_YOUR TASK:_
Count how many lines in the data hold "今期提供". Only the number.

(Stored data entries)
══════════════════════════════

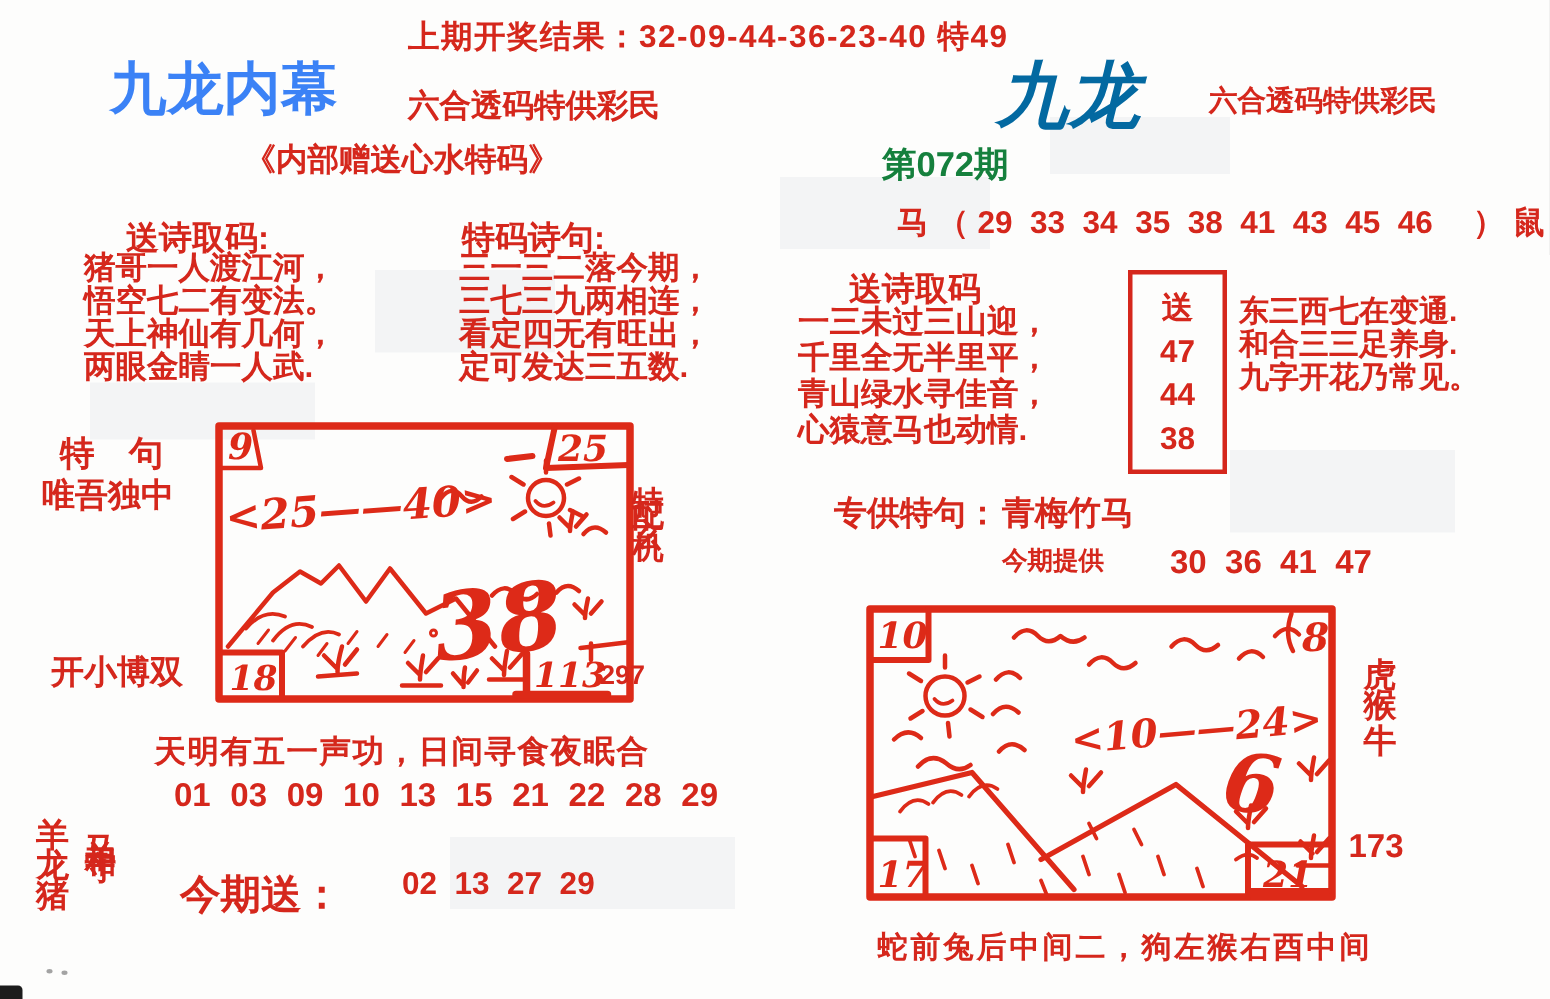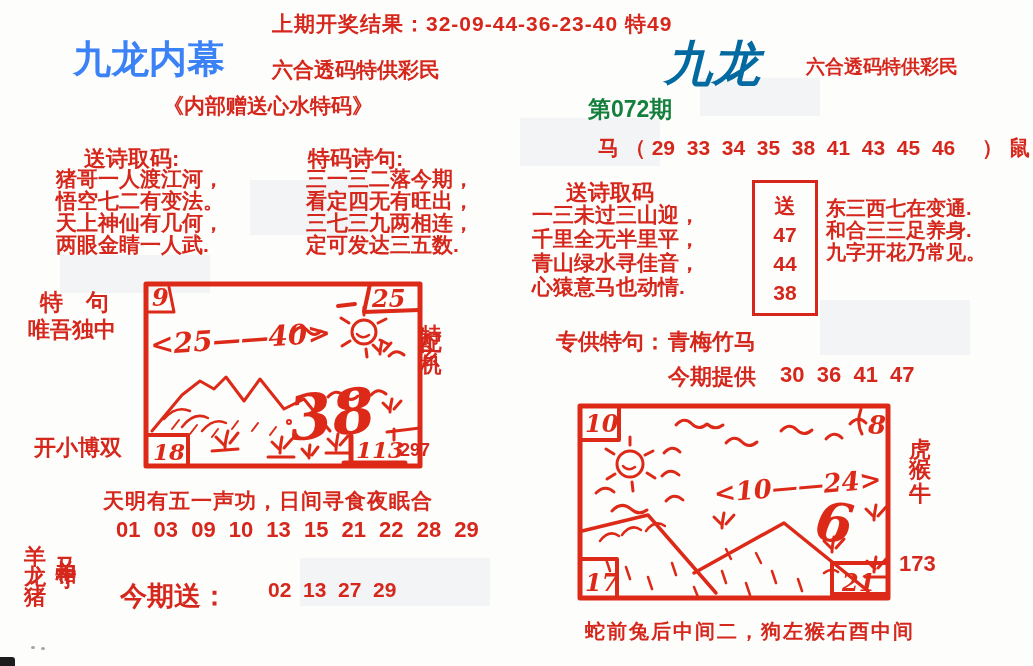--- a/index.html
+++ b/index.html
@@ -54,22 +54,22 @@
   <div class="lines" style="position:absolute;left:56px;top:168px;font-size:21px;line-height:22px">
     <div>猪哥一人渡江河，</div>
     <div>悟空七二有变法。</div>
     <div>天上神仙有几何，</div>
     <div>两眼金睛一人武.</div>
   </div>
 
   <div class="t" style="left:308px;top:144px;font-size:22px">特码诗句:</div>
   <div class="lines" style="position:absolute;left:306px;top:168px;font-size:21px;line-height:22px">
     <div>三一三二落今期，</div>
+    <div>三七三九两相连，</div>
     <div>看定四无有旺出，</div>
-    <div>三七三九两相连，</div>
     <div>定可发达三五数.</div>
   </div>
 
   <div class="t" style="left:566px;top:178px;font-size:22px">送诗取码</div>
   <div class="lines" style="position:absolute;left:532px;top:203px;font-size:21px;line-height:24px">
     <div>一三未过三山迎，</div>
     <div>千里全无半里平，</div>
     <div>青山绿水寻佳音，</div>
     <div>心猿意马也动情.</div>
   </div>
@@ -128,21 +128,21 @@
       <text x="8" y="72" font-size="28" transform="rotate(-4 60 60)">&lt;25——40&gt;</text>
       <text x="146" y="158" font-size="62" transform="rotate(-7 180 130)">38</text>
     </g>
   </svg>
 
   <div class="t vert" style="left:417px;top:307px;font-size:21px;letter-spacing:10px">特配玄机</div>
   <div class="t" style="left:400px;top:440px;font-size:18px">297</div>
 
   <div class="t" style="left:556px;top:327px;font-size:22px">专供特句：</div>
   <div class="t" style="left:668px;top:327px;font-size:22px">青梅竹马</div>
-  <div class="t" style="left:668px;top:362px;font-size:22px">今期提供</div>
+  <div class="t" style="left:668px;top:362px;font-size:17px">今期提供</div>
   <div class="t pre" style="left:780px;top:362px;font-size:22px">30  36  41  47</div>
 
   <div class="t" style="left:103px;top:487px;font-size:21px;letter-spacing:1px">天明有五一声功，日间寻食夜眠合</div>
   <div class="t pre" style="left:116px;top:517px;font-size:22px;word-spacing:7px">01 03 09 10 13 15 21 22 28 29</div>
   <div class="t" style="left:120px;top:578px;font-size:27px">今期送：</div>
   <div class="t pre" style="left:268px;top:578px;font-size:21px">02  13  27  29</div>
 
   <div class="t vert" style="left:20px;top:527px;font-size:22px;letter-spacing:20px">羊龙猪</div>
   <div class="t vert" style="left:52px;top:540px;font-size:21px;letter-spacing:3px">马羊相守</div>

══════════════════════════════

_SOLUTION FOR THIS EXERCISE:_
2